TASK BRIEF: What is the count of lines in the data that hold the string "span"? State the number alone.

DATA FOR ANALYSIS:
*** Begin section ***

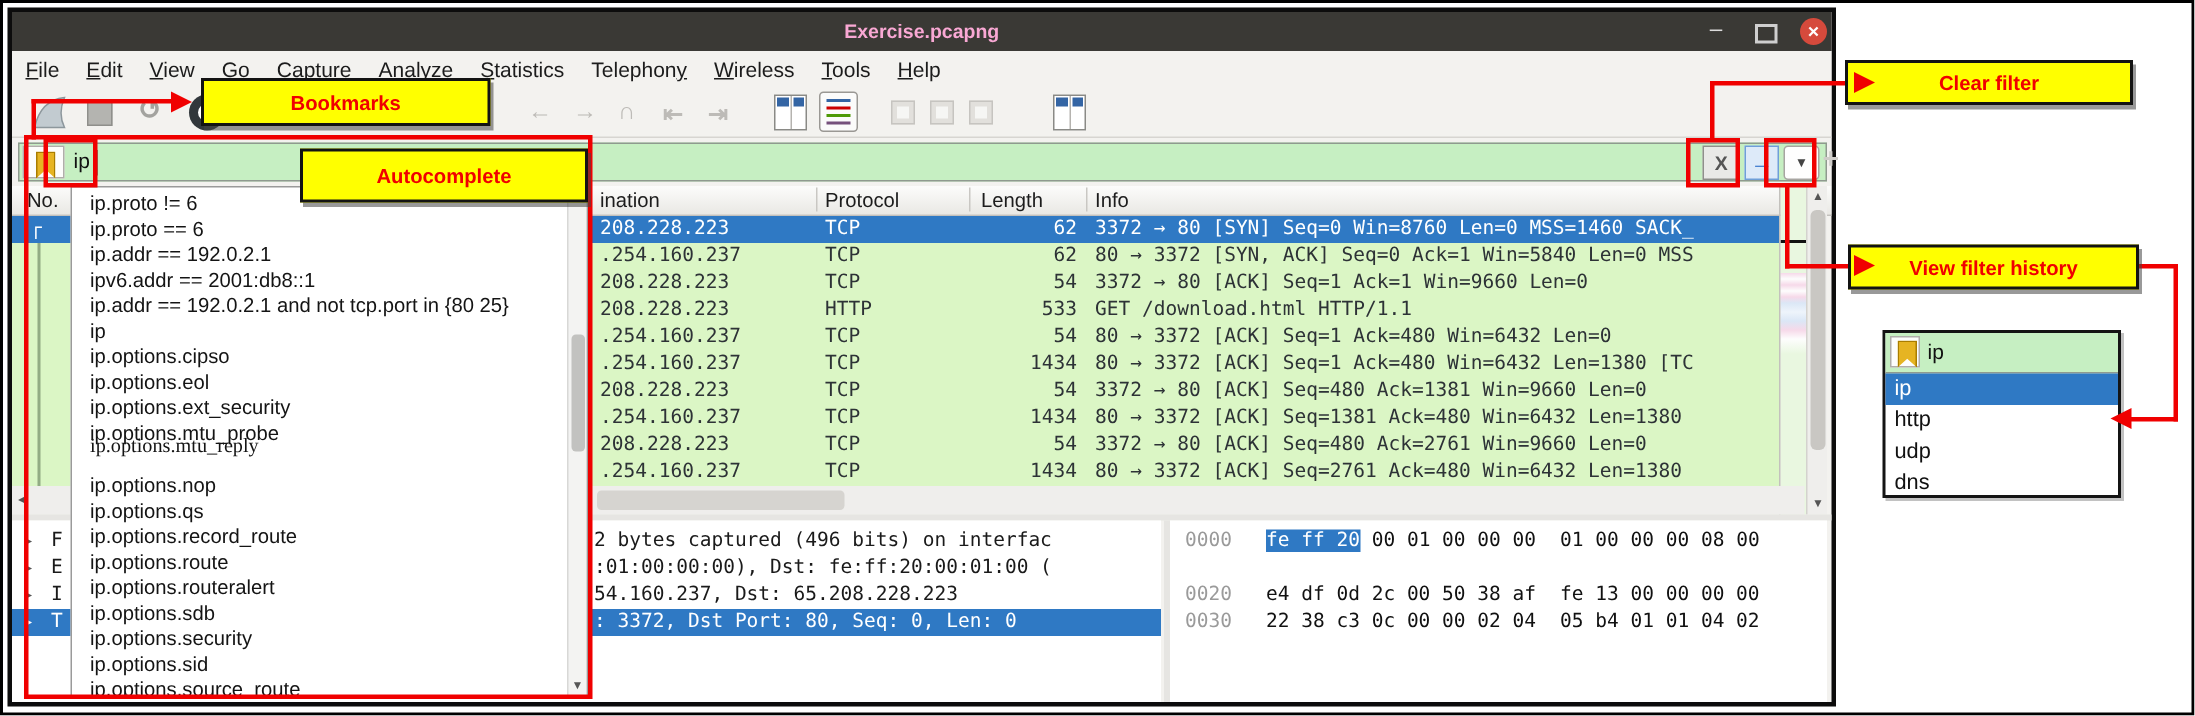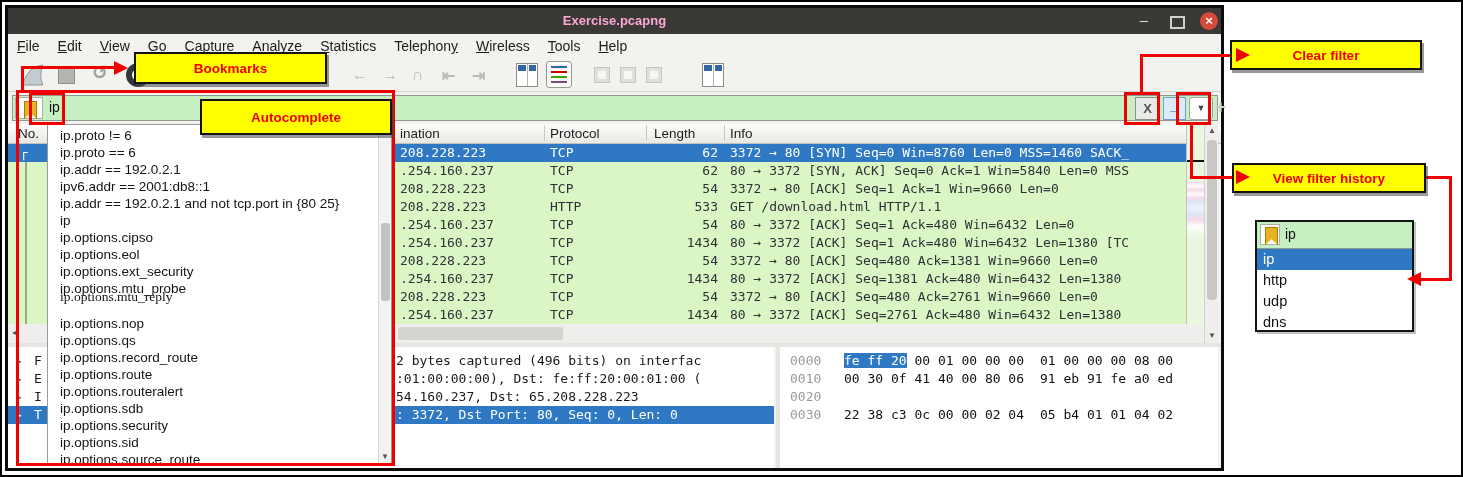--- a/index.html
+++ b/index.html
@@ -217,7 +217,6 @@
 
   <div class="abs hexpane" id="hex-pane">
       <div class="hrow" style="top: 5px;"><span class="off">0000</span><span class="bytes"><span class="hexsel">fe ff 20</span> 00 01 00 00 00<span class="g2">01 00 00 00 08 00</span></span></div>
-      <div class="hrow" style="top: 23px;"><span class="off">0010</span><span class="bytes">00 30 0f 41 40 00 80 06<span class="g2">91 eb 91 fe a0 ed</span></span></div>
       <div class="hrow" style="top: 41px;"><span class="off">0020</span></div>
       <div class="hrow" style="top: 59px;"><span class="off">0030</span><span class="bytes">22 38 c3 0c 00 00 02 04<span class="g2">05 b4 01 01 04 02</span></span></div>
     </div>

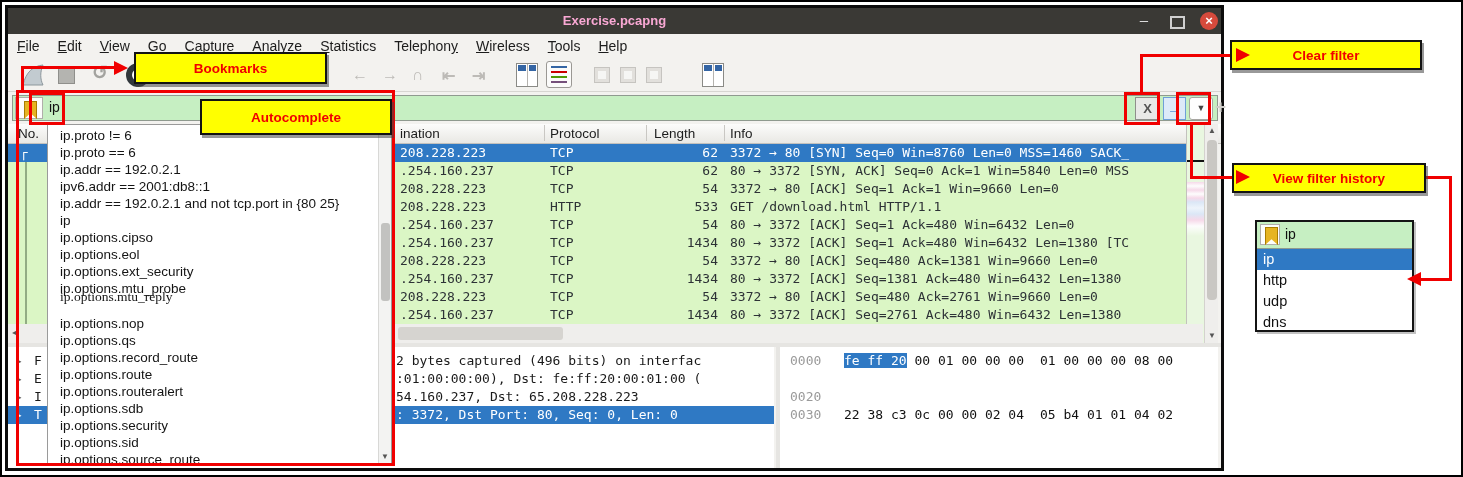--- a/index.html
+++ b/index.html
@@ -217,7 +217,7 @@
 
   <div class="abs hexpane" id="hex-pane">
       <div class="hrow" style="top: 5px;"><span class="off">0000</span><span class="bytes"><span class="hexsel">fe ff 20</span> 00 01 00 00 00<span class="g2">01 00 00 00 08 00</span></span></div>
-      <div class="hrow" style="top: 41px;"><span class="off">0020</span></div>
+      <div class="hrow" style="top: 41px;"><span class="off">0020</span><span class="bytes">e4 df 0d 2c 00 50 38 af<span class="g2">fe 13 00 00 00 00</span></span></div>
       <div class="hrow" style="top: 59px;"><span class="off">0030</span><span class="bytes">22 38 c3 0c 00 00 02 04<span class="g2">05 b4 01 01 04 02</span></span></div>
     </div>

*** End section ***

ANSWER TO THE EXERCISE: 8